O vencedor foi José Floriano Silva. “Esse mercado está aquecido porque há muita demanda. Para o Platinum, tivemos uma comunicação eficiente, com marketing direcionado ao público-

alvo”, ressaltou Floriano.


 


A busca pelos diferenciais


 


O salto do mercado imobiliá-rio em Brasília atraiu a atenção das empresas do setor para as demandas residenciais, deixando de lado as necessidades comerciais e empresariais. Cerca de 80% dos imóveis ofertados ainda são residenciais, observa Paulo Baeta. “Existe uma demanda comercial reprimida e uma procura muito grande”, compara. Esse cenário já sofreu mudanças e o interesse do setor da construção civil pelo segmento começou a crescer.




Agora, os olhares se voltam para outras questões, como a escassez de áreas no centro da cidade. “Brasília carece desses terrenos, pois muitas áreas são tombadas e setorizadas”, explica Leonel Alves. A falta de estrutura dos empreendimentos existentes é outro desafio que gera mais demanda. “Boa parte dos compradores é formada por pessoas e empresas que querem sair de prédios antigos para se instalar em prédios modernos”, avalia Paulo Baeta.
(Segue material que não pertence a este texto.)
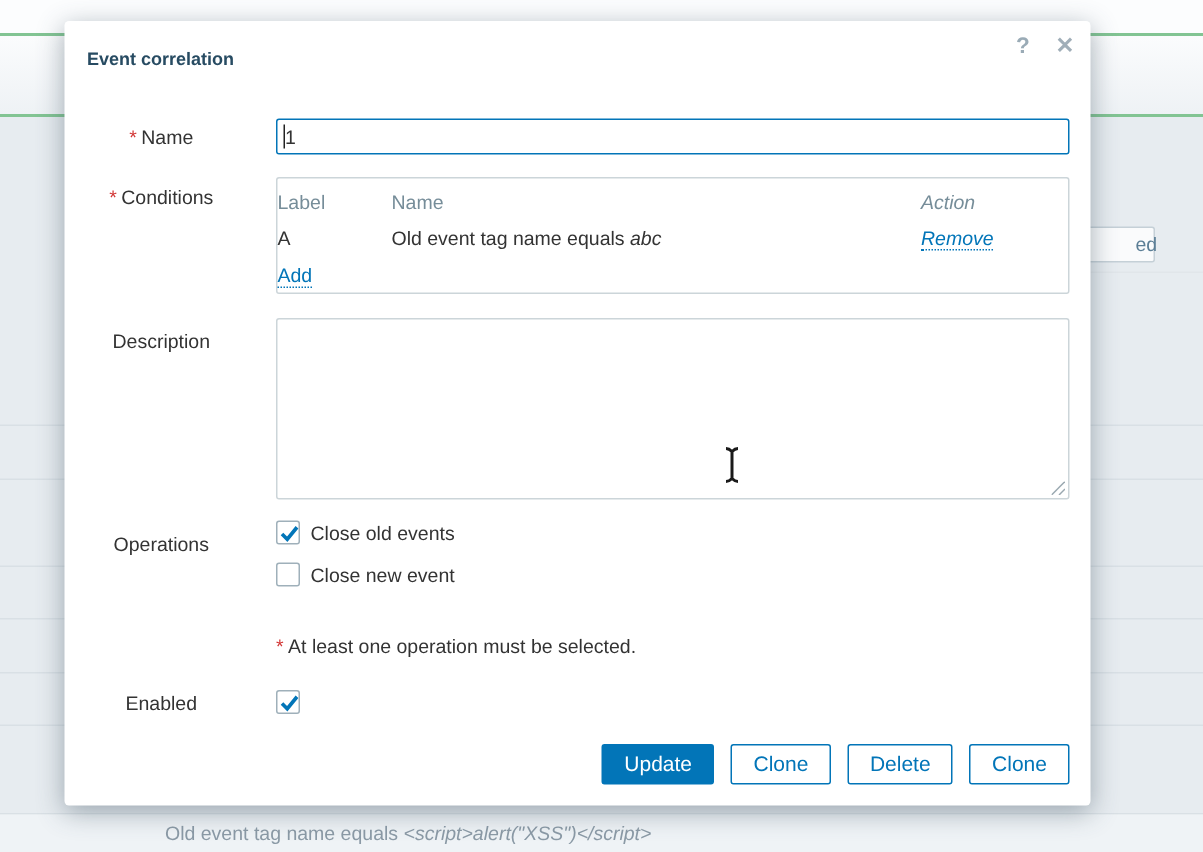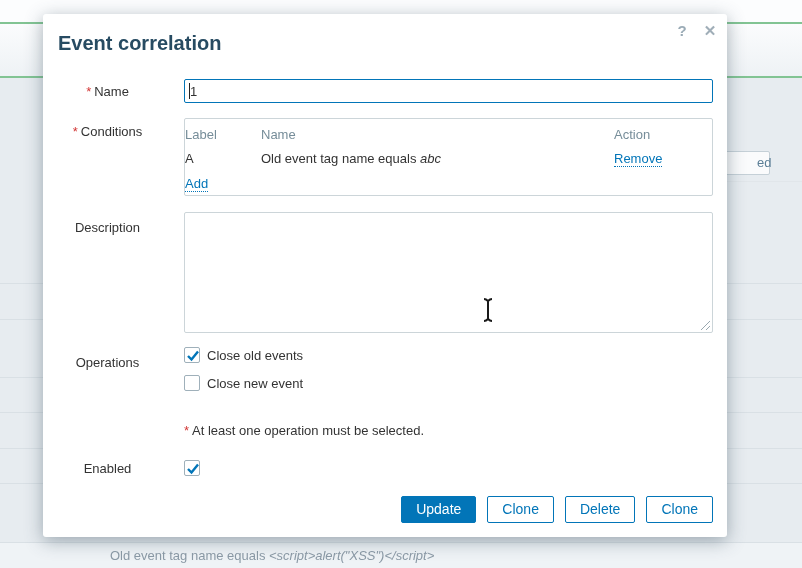--- a/index.html
+++ b/index.html
@@ -33,21 +33,21 @@
   .bg-bottom-text { position: absolute; left: 110px; top: 548px; color: #8b9aa6; white-space: nowrap; }
   .bg-bottom-text i { font-style: italic; }
   
   .modal {
     position: absolute; left: 43px; top: 14px; width: 684px; height: 523px;
     background: #ffffff; border-radius: 3px;
     box-shadow: 0 4px 18px rgba(60, 80, 95, 0.45);
   }
   .modal-title {
     position: absolute; left: 15px; top: 18px;
-    font-size: 20px; font-weight: bold; color: #274b62;
+    font-size: 12px; font-weight: bold; color: #274b62;
   }
   .modal-help {
     position: absolute; left: 630px; top: 8px; width: 18px; height: 18px;
     color: #9aabb6; font-size: 15px; font-weight: bold; text-align: center; line-height: 18px;
     cursor: pointer;
   }
   .modal-close {
     position: absolute; left: 657px; top: 7px; width: 20px; height: 20px;
     color: #a0aeb8; font-size: 15px; font-weight: bold; text-align: center; line-height: 20px;
     cursor: pointer;
@@ -63,21 +63,21 @@
     font-family: "Liberation Sans", sans-serif; font-size: 13px; color: #333;
     outline: none; background: #fff;
   }
   
   .cond-box {
     position: absolute; left: 141px; top: 104px; width: 529px; height: 78px;
     border: 1px solid #ccd5d9; border-radius: 2px; background: #fff;
   }
   .cond-col-label { position: absolute; left: 0; }
   .cond-col-name  { position: absolute; left: 76px; }
-  .cond-col-action{ position: absolute; left: 429px; }
+  .cond-col-action{ position: absolute; left: 429px; font-style: italic; }
   .cond-head { top: 8px; color: #768d99; }
   .cond-row  { top: 32px; color: #333; }
   .cond-add  { top: 57px; }
   .zlink {
     color: #0275b8; text-decoration: none; border-bottom: 1px dotted #0275b8;
     cursor: pointer;
   }
   
   .desc-area {
     position: absolute; left: 141px; top: 198px; width: 529px; height: 121px;

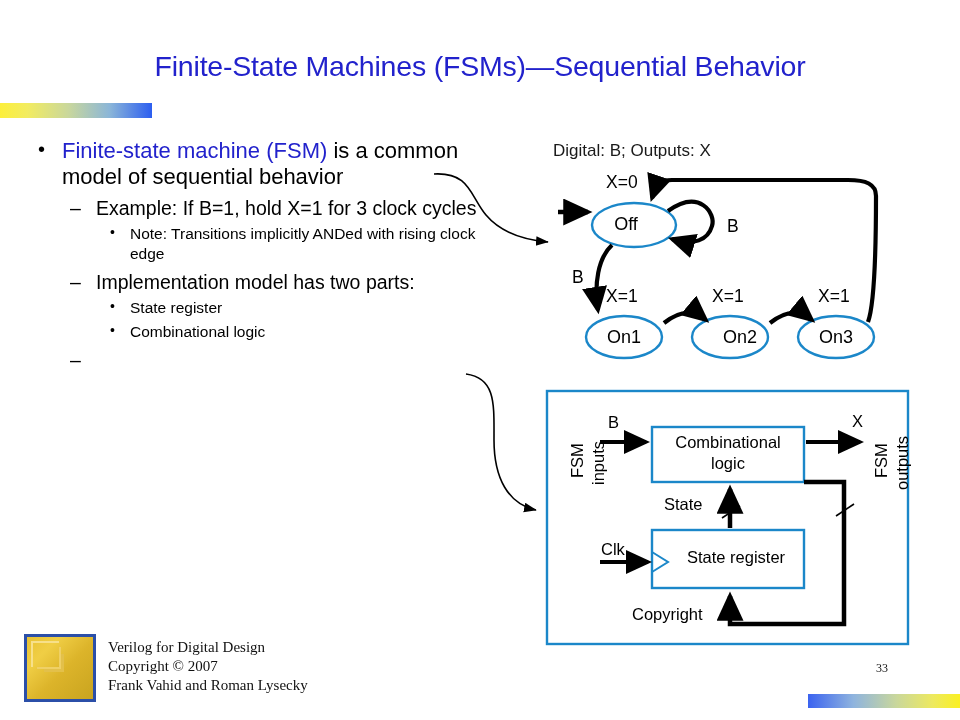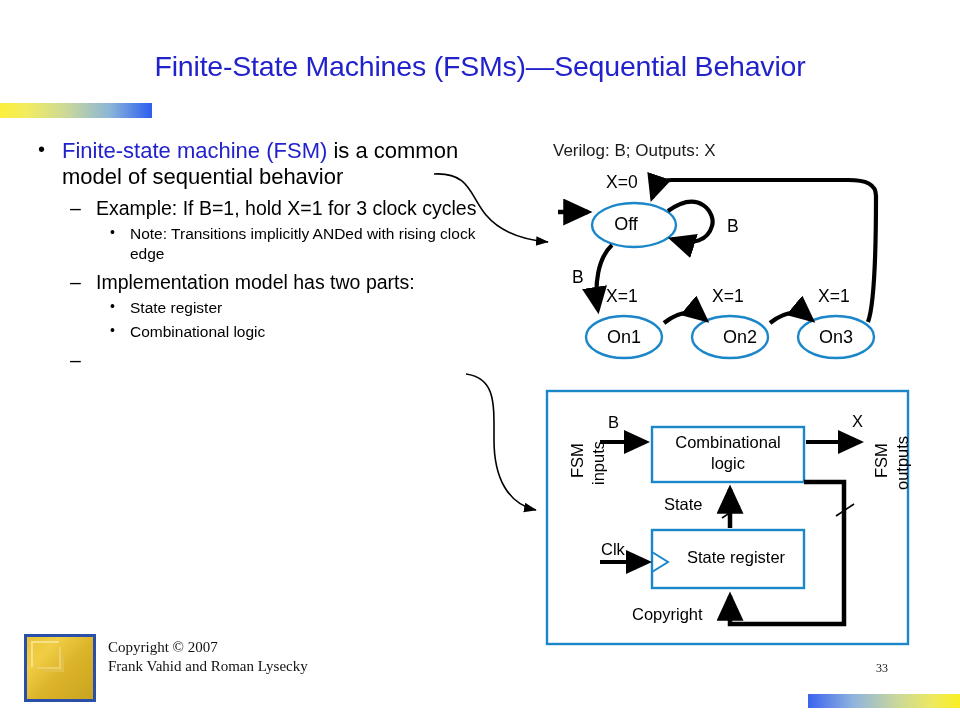--- a/index.html
+++ b/index.html
@@ -204,21 +204,21 @@
       <line x1="600" y1="562" x2="648" y2="562" stroke="#000" stroke-width="4" marker-end="url(#fatArrow)"></line>
 
       <line x1="730" y1="528" x2="730" y2="489" stroke="#000" stroke-width="4.5" marker-end="url(#fatArrow)"></line>
       <line x1="722" y1="518" x2="740" y2="506" stroke="#000" stroke-width="1.6"></line>
 
       <path d="M804,482 L844,482 L844,624 L730,624 L730,596" fill="none" stroke="#000" stroke-width="4.5" marker-end="url(#fatArrow)"></path>
       <line x1="836" y1="516" x2="854" y2="504" stroke="#000" stroke-width="1.6"></line>
     </g>
   </svg>
 
-  <div class="io-line">Verilog: B; Outputs: X</div>
+  <div class="io-line">Digital: B; Outputs: X</div>
 
   <div class="st-lbl" style="left:606px;top:172px;">X=0</div>
   <div class="st-name" style="left:592px;top:214px;width:68px;">Off</div>
 
   <div class="st-lbl" style="left:727px;top:216px;">B</div>
   <div class="st-lbl" style="left:572px;top:267px;">B</div>
 
   <div class="st-lbl" style="left:606px;top:286px;">X=1</div>
   <div class="st-name" style="left:586px;top:327px;width:76px;">On1</div>
 
@@ -243,18 +243,19 @@
 
   <div class="blk-text" style="left:668px;top:548px;width:136px;">State register</div>
 
   <div class="blk-text" style="left:664px;top:495px;">State</div>
   <div class="blk-text" style="left:632px;top:605px;">Copyright</div>
 
   <div class="logo">
     <div class="logo-inner"></div>
   </div>
   <div class="footer-text">
+    <div>Verilog for Digital Design</div>
     <div>Copyright © 2007</div>
     <div>Frank Vahid and Roman Lysecky</div>
   </div>
   <div class="page-num">33</div>
 
 </div>
 
 </body></html>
Diferenciais como automação predial, monitoramento constante e viabilidade para instalação de equipamentos e tecnologias são alguns dos pré-requisitos do público-alvo desses empreendimentos. O ambiente externo aos edifícios precisa ter estacionamentos rotativos e número de vagas suficiente para atender a clientela dos empresários. “Os prédios mais antigos do setor comercial não têm fácil acesso, sofrem com a falta de estacionamentos e as estruturas não contemplam as exigências do mercado atual”, alega o diretor da Lopes Royal.




Entre essas exigências está a de espaço. Muitas empresas precisam de dimensões amplas para comportar seu crescimento e em Brasília não há muitas áreas extensas e bem localizadas. Para fazer a diferença e conquistar o cliente, a  incorporadora Cyrela proporciona “alto nível de tecnologia, segurança, conforto e comodidade em seus empreendimentos”, assegura Andreas Yamagata, diretor da regional Centro-Oeste da empresa.